Avec l’opéra Les Incrédules présenté à l’occasion de la 79e édition du Festival d’Avignon après une création le 18 juin dernier à l’Opéra national de Nancy-Lorraine, Samuel Achache, accompagné de Sarah Le Picard, d’Antonin-Tri Hoang et de Florent Hubert explorent de manière encore plus ambitieuse leur réflexion autour des miracles, déjà amorcée avec La Symphonie tombée du ciel, créée à l’automne dernier. Les deux projets émanent d’une première étape commune : celle d’une enquête de terrain menée à Naples et dans ses alentours autour du miracle, de ce qu’il dit de nous, de ce qu’il engage auprès du croyant (religieux ou non d’ailleurs), de ce qu’il implique auprès de celui qui ne croit pas, auprès de l’incrédule. C’est ce dernier qui donne son titre à la nouvelle proposition de Samuel Achache, qui rassemble en fosse les 52 musiciens de l’Opéra national de Nancy-Lorraine, des chanteurs et chanteurs lyriques et un petit orchestre au plateau composé d’un saxophone, d’un accordéon, de percussions et du miraclophone, un mystérieux instrument qui fabrique de l’aléatoire musical.
Lorsque les spectatrices et les spectateurs prennent place dans le Grand Opéra d’Avignon, les musiciens installés dans la fosse et dirigés par Nicolas Chesneau donnent à entendre des notes, lancées un peu comme ça, au petit bonheur la chance, par hasard. Ces notes inscrivent d’emblée la représentation sous le signe de l’aléatoire, du hasard, de cet accident qui fait que les choses adviennent en rompant toutes les chaînes de causalité et en nous privant de toute possibilité d’élucidation. Ce qui n’a pas d’explication autre que celle du prodige divin est un miracle. Avec ou sans intervention divine, au bord du plateau des Incrédules, le miraclophone conçu par Thibault Perriard – où des tiges de métal suspendues à un support peuvent être actionnées pour produire une musique elle aussi aléatoire au-dessus d’une grosse pièce de bois biseautée sur sa partie basse – accompagne les larmes des comédiens et chanteurs qui entrent en scène pour donner à voir et à entendre la chorégraphie de la tristesse et sa petite musique, somme toute assez partagée.
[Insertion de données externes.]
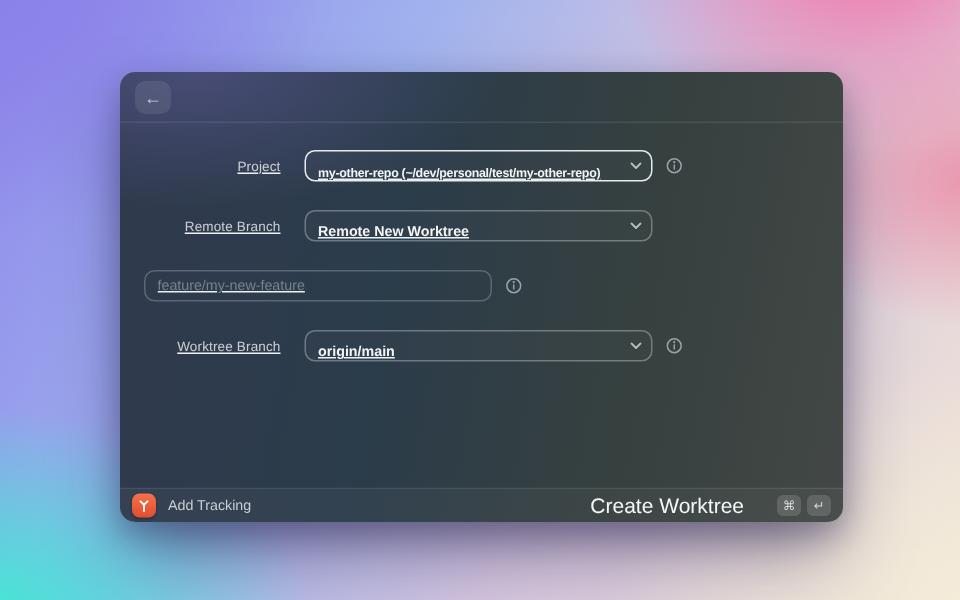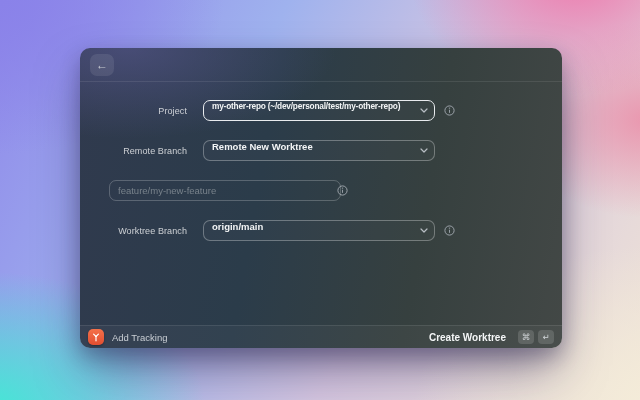"Project" .row { text-decoration: none -> underline }
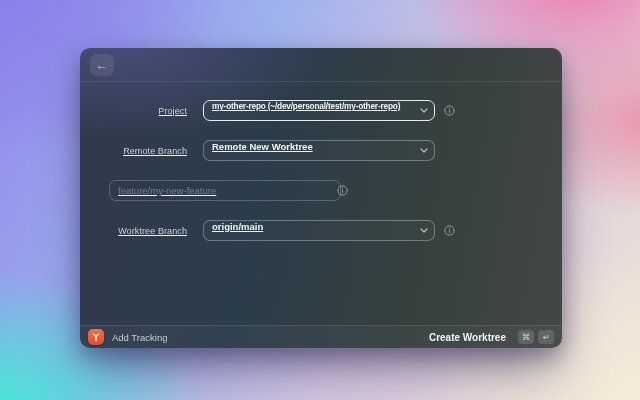"my-other-repo" .field { align-items: flex-start -> flex-end }
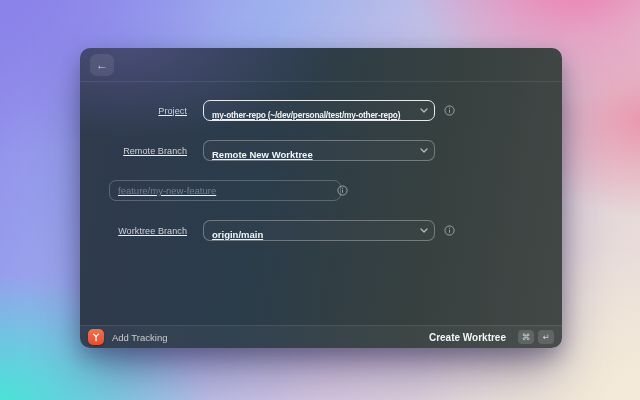"feature/my-new-feature" input.field { margin-left: 13px -> none }
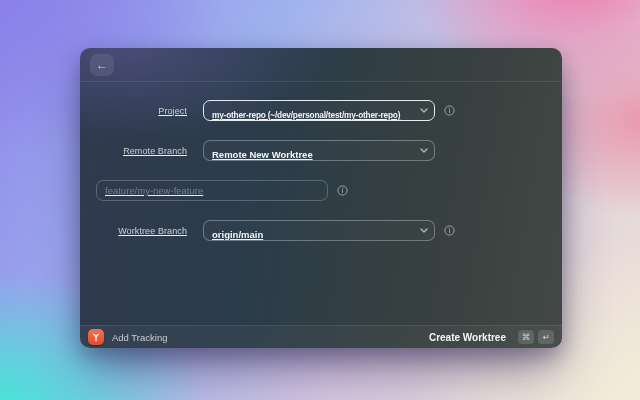"Create Worktree" .submit { font-size: 10px -> 14px; font-weight: 700 -> 400; margin-right: 8px -> 18px }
Ce qui n’a pas d’explication autre que celle du prodige divin est un miracle.
Du (presque prodigieux) mystère d’être
L’opéra s’ouvre sur une situation précise qui va servir de point de départ à cette nouvelle variation sur le thème du miracle : une jeune femme reçoit un appel lui annonçant la mort de sa mère, au moment-même où cette dernière, toute rajeunie, traverse le plateau sous le regard interloqué de cette fille qui ne sait plus qui ni quoi croire. De la cocasserie de cette situation, de ce miracle auquel peine à croire cette jeune femme dont on apprend qu’elle a une formation scientifique découle ensuite un vaste dédoublement, propre à l’écriture de l’opéra : les rôles principaux de la fille et de la mère sont dédoublés entre une chanteuse et une comédienne, faisant de l’une l’ombre de l’autre et inversement. En brouillant ainsi les liens de causalité et de génération entre les vivants et les morts comme entre la mère et la fille – c’est la fille qui prend sa mère sur ses genoux – l’opéra Les Incrédules dit la fonction pleinement thérapeutique et consolatrice du miracle, mais il semble pourtant insidieusement aller vers un éloge du doute, de l’incertitude, faisant de l’incrédule une figure fragile et courageuse.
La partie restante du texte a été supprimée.